<<<<

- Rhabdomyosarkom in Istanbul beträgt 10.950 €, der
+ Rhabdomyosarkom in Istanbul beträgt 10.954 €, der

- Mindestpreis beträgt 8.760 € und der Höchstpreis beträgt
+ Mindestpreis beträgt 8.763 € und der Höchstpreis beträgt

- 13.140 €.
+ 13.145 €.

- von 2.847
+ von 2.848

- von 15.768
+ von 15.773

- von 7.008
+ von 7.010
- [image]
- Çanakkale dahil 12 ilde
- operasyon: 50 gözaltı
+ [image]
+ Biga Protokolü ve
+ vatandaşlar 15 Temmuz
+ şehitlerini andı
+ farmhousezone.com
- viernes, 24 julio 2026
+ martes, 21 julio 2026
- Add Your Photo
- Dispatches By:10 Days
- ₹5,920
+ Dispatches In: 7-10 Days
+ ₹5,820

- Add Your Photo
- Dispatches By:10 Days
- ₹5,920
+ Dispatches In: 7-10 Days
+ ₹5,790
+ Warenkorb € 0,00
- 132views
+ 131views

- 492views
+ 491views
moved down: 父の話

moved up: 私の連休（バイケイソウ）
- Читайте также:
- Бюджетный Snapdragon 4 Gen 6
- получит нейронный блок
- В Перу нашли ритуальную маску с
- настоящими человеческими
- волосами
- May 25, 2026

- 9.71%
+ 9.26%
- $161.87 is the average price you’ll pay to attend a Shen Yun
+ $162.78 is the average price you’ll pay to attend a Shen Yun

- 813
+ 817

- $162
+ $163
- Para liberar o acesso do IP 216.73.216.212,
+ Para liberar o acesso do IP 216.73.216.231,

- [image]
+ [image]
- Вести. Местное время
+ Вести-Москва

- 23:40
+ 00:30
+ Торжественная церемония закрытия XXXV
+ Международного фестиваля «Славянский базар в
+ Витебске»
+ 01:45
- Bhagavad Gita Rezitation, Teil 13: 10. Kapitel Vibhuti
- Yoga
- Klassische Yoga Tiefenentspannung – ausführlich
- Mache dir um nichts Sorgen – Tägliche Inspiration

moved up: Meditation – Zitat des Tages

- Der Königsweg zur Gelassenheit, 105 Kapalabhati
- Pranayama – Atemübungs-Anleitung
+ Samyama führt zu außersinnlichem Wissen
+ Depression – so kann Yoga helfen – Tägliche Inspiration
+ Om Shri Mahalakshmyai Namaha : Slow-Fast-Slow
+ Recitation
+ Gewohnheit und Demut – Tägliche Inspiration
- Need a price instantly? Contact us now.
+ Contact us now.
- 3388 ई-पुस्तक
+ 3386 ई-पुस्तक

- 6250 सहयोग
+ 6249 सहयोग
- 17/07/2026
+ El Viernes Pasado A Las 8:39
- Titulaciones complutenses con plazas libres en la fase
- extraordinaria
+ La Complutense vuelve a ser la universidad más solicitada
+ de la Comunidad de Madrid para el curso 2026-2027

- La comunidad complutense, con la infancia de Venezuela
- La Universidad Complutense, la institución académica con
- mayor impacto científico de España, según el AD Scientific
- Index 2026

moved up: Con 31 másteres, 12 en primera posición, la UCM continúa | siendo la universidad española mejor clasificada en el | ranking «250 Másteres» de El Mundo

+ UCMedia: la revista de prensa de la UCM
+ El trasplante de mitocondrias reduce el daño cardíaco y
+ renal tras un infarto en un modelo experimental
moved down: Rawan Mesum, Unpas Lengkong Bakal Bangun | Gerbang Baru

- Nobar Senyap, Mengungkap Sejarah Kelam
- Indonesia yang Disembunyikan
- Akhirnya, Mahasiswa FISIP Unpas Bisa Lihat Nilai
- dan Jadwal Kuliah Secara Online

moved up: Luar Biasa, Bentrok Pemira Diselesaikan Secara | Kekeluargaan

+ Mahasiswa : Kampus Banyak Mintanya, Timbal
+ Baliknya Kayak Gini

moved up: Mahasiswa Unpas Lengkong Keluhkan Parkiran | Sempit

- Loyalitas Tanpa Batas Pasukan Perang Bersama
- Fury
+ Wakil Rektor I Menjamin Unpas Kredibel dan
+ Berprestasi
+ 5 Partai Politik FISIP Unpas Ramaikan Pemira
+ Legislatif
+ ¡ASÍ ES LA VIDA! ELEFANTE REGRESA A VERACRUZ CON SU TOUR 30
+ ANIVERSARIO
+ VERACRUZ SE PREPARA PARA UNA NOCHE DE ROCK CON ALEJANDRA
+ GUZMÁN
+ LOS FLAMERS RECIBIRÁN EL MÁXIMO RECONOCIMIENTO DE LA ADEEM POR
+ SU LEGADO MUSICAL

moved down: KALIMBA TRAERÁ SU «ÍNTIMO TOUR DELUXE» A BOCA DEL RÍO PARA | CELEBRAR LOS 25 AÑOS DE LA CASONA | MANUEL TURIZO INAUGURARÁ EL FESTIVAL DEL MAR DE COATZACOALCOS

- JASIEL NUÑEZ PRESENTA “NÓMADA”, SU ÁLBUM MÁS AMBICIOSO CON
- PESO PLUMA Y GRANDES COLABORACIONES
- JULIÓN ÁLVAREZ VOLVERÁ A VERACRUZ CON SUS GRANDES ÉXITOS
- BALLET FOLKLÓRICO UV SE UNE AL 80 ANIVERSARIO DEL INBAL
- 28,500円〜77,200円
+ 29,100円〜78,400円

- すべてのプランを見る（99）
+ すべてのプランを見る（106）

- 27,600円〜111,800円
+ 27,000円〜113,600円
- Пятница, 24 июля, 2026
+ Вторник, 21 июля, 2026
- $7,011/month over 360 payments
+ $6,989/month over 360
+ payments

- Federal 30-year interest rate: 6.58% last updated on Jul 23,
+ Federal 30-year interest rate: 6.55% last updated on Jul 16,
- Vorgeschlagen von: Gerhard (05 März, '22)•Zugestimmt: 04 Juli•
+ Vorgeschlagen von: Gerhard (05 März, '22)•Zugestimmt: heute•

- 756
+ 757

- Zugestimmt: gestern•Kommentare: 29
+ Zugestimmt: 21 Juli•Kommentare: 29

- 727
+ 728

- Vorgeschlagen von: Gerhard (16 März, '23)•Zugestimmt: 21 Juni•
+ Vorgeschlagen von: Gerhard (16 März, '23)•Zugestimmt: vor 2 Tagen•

>>>>

## What you should do
Which lines of the records above hold the word "last"? Copy each of them.

## Task solution
- Federal 30-year interest rate: 6.58% last updated on Jul 23,
+ Federal 30-year interest rate: 6.55% last updated on Jul 16,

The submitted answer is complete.